YOUR OBJECTIVE: Copy each line from the data that has the word "methods" in it.

[Records from a data collection]
BEGIN

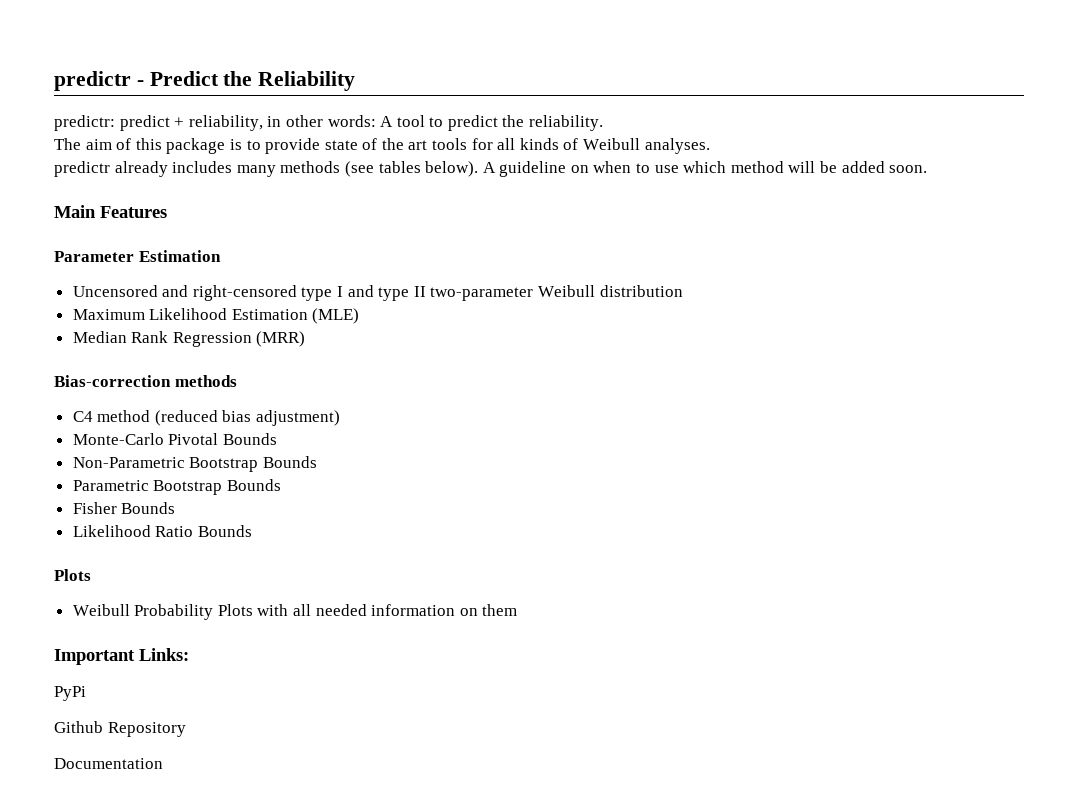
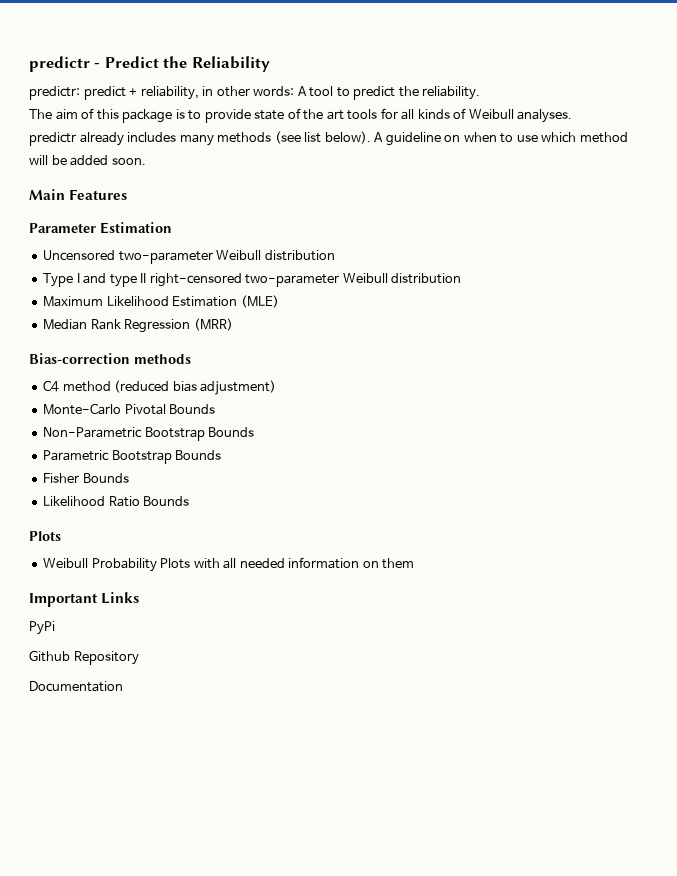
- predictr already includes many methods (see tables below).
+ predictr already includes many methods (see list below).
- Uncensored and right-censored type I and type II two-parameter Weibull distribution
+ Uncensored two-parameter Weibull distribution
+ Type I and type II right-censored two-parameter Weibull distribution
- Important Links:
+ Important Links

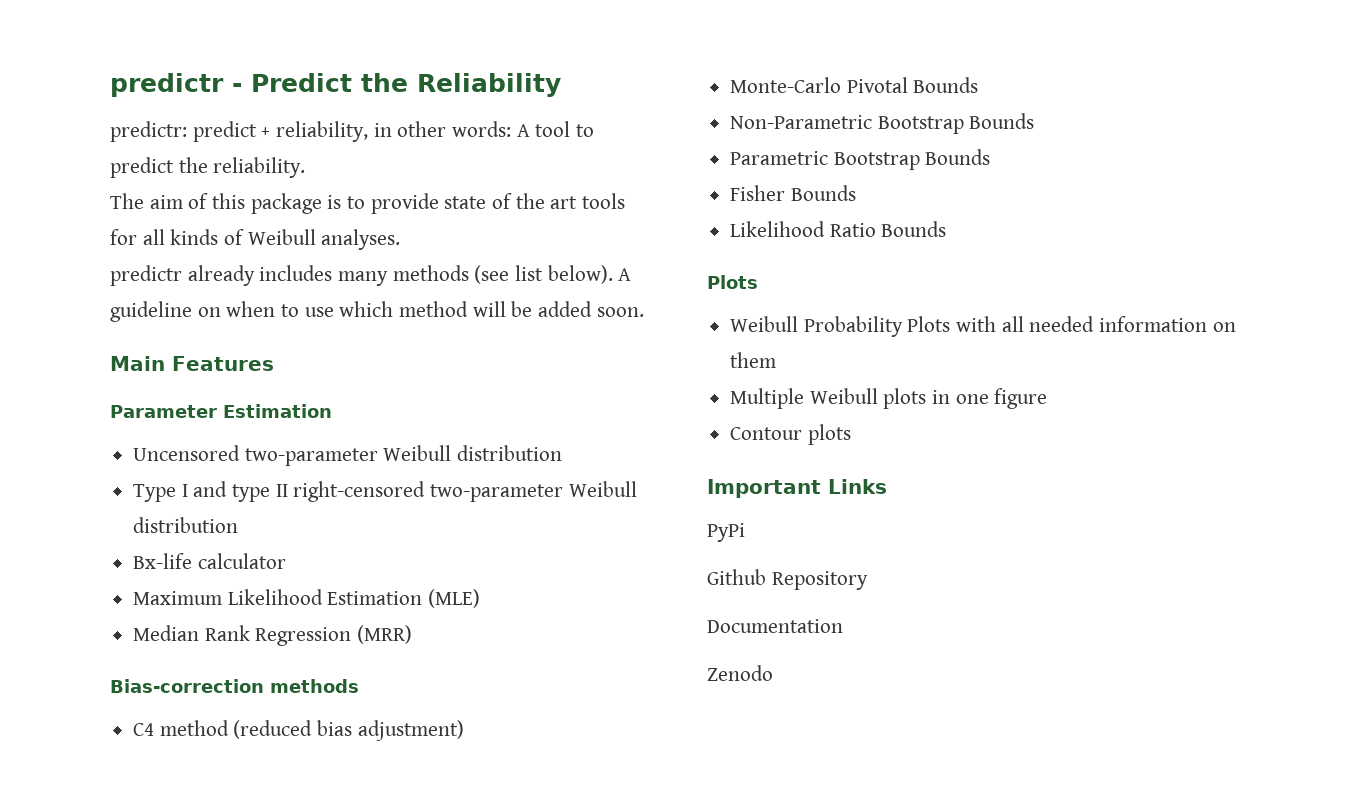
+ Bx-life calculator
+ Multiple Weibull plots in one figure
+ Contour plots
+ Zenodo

END
BEGIN

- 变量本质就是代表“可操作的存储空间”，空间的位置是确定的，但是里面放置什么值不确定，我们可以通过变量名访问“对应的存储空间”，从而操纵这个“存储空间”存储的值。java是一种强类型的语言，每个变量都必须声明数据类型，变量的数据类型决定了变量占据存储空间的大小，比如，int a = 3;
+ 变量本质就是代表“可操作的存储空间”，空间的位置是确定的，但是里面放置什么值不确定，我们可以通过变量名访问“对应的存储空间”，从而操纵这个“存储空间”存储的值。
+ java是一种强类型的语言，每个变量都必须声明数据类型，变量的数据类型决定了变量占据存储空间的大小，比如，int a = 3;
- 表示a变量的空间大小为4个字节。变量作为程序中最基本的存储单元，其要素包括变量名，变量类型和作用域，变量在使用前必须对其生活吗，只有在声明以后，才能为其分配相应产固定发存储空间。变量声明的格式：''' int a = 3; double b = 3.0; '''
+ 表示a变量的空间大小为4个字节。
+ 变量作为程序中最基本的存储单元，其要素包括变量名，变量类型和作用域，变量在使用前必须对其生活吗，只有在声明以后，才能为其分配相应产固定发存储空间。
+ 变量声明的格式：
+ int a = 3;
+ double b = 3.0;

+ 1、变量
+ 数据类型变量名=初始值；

END

SOLUTION TO THE PROBLEM:
- predictr already includes many methods (see tables below).
+ predictr already includes many methods (see list below).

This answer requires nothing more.